(Data items)
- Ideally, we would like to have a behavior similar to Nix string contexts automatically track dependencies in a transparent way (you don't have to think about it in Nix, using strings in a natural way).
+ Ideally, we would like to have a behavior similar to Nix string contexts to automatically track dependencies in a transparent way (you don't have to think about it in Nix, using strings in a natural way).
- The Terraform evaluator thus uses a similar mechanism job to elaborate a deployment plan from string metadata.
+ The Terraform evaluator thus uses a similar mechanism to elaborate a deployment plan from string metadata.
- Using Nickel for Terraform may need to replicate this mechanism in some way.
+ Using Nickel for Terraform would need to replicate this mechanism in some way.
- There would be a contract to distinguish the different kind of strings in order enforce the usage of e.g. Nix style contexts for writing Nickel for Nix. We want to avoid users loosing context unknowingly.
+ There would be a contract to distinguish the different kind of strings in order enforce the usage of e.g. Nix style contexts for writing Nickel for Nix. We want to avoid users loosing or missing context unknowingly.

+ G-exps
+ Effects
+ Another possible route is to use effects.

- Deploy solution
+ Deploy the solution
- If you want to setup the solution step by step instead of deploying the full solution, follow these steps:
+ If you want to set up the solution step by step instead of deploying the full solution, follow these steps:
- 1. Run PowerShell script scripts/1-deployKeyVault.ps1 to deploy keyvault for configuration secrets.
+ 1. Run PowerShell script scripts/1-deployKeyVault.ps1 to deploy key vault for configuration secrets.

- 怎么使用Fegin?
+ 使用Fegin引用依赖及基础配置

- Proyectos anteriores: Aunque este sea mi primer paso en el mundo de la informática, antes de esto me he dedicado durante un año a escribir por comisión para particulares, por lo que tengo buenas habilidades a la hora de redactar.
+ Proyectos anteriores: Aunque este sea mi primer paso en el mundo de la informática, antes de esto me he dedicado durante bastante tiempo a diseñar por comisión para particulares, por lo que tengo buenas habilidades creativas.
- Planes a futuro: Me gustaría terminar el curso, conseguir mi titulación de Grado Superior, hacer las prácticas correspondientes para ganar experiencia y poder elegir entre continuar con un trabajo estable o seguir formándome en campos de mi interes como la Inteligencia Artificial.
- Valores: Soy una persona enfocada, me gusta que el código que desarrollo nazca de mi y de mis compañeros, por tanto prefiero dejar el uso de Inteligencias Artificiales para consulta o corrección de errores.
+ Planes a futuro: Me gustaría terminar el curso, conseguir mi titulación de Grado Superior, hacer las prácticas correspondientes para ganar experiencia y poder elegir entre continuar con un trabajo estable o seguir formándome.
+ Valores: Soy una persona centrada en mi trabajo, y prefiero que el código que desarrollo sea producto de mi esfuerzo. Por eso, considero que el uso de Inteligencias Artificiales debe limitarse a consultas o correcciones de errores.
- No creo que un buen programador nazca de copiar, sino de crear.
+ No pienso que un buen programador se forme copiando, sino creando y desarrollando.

_AIM OF THE TASK_: The response consists of the lines above that contain "transparent".

_RESPONSE BELOW_:
- Ideally, we would like to have a behavior similar to Nix string contexts automatically track dependencies in a transparent way (you don't have to think about it in Nix, using strings in a natural way).
+ Ideally, we would like to have a behavior similar to Nix string contexts to automatically track dependencies in a transparent way (you don't have to think about it in Nix, using strings in a natural way).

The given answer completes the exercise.